During training, for each batch:

  1. With probability meta_mask_prob, all metadata is masked (global meta masking)
  2. Otherwise, for each remaining sample:
  3. With probability partial_meta_mask_prob (scheduled from START_PROB to END_PROB):
    • A random combination from the whitelist is chosen
    • Only those specific metadata components are masked
  4. Otherwise (with probability 1 - partial_meta_mask_prob):
    • All metadata is retained for that sample

This approach ensures the model learns to handle various realistic partial-metadata states during training while still having some samples with full metadata available.
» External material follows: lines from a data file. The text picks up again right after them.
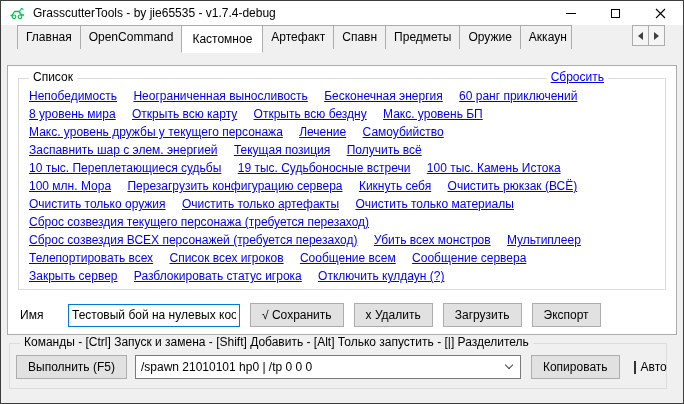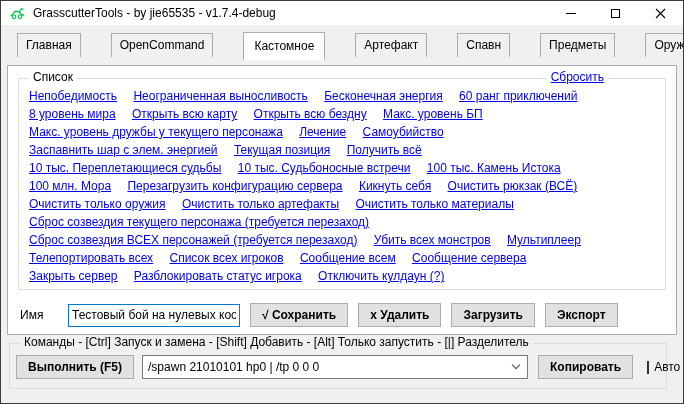"Главная" .tabstrip { align-items: center -> flex-start; gap: 31px -> none }
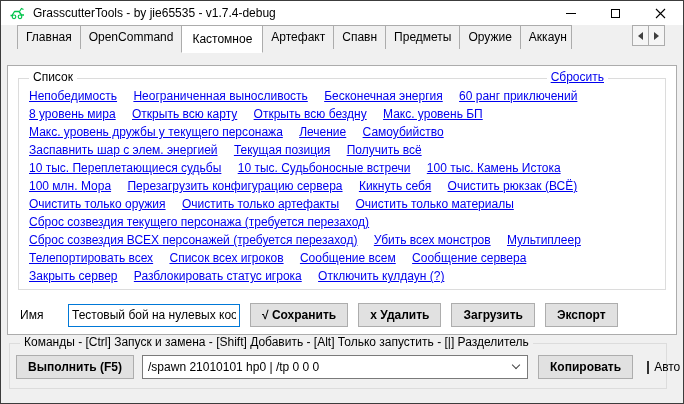"10 тыс. Судьбоносные встречи" a.link { text: 10 -> 19 }
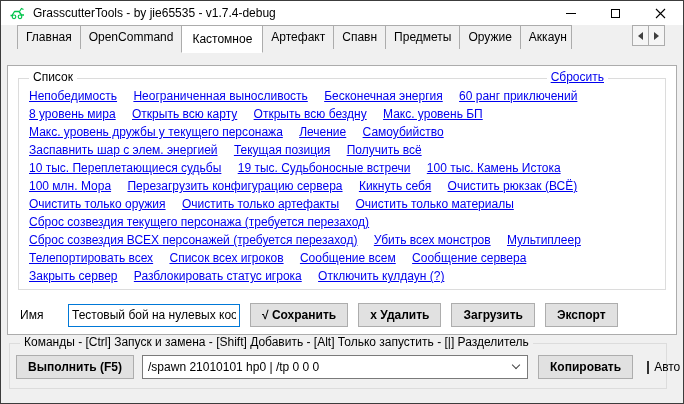"√ Сохранить" .btn { font-weight: bold -> none }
Validation with Partial Masking

To evaluate model performance with specific partial metadata combinations, you can configure validation passes that mask particular components:

SCHEDULE:
  VALIDATION:
    # Partial meta mask validation configuration
    PARTIAL_MASK_META:
      ENABLED: True
      STEP_FRACTION: 0.05  # Run every 5% of total steps
      WHITELIST:  # Component combinations to validate with
        - ["TEMPORAL"]
        - ["SPATIAL"]
        - ["ELEVATION"]
        - ["TEMPORAL", "SPATIAL"]

    # Final epoch exhaustive validation
    FINAL_EPOCH:
      EXHAUSTIVE_PARTIAL_META_VALIDATION: True
      EXHAUSTIVE_META_COMPONENTS:  # All components to generate combinations from
        - "TEMPORAL"
        - "SPATIAL"
        - "ELEVATION"

This configuration: 1. Runs periodic validation passes with each combination in the whitelist 2. Optionally performs an exhaustive validation at the final epoch, testing all possible combinations of the specified components (except the full set, which is redundant with standard masking)

Metrics Tracking

Partial mask validation results are tracked with phase names based on the masked components: - val_mask_TEMPORAL for validation with only TEMPORAL masked - val_mask_TEMPORAL_SPATIAL for validation with both TEMPORAL and SPATIAL masked

These metrics help understand how each metadata component impacts model performance.

Usage Guidelines

Selecting Component Combinations

Choose whitelist combinations that reflect real-world deployment scenarios. For example: - If temporal data is often unavailable, include ["TEMPORAL"] - If spatial and elevation data tend to be missing together, include ["SPATIAL", "ELEVATION"]

Weighting Combinations

Use the WEIGHTS parameter to emphasize more common real-world scenarios. For example, if missing temporal data is twice as common as missing spatial data, use weights like:

WHITELIST:
  - ["TEMPORAL"]
  - ["SPATIAL"]
WEIGHTS: [2.0, 1.0]

Validation Strategy

Configure periodic validation with the most important metadata combinations, and use exhaustive validation at the end of training to get a complete understanding of component importance.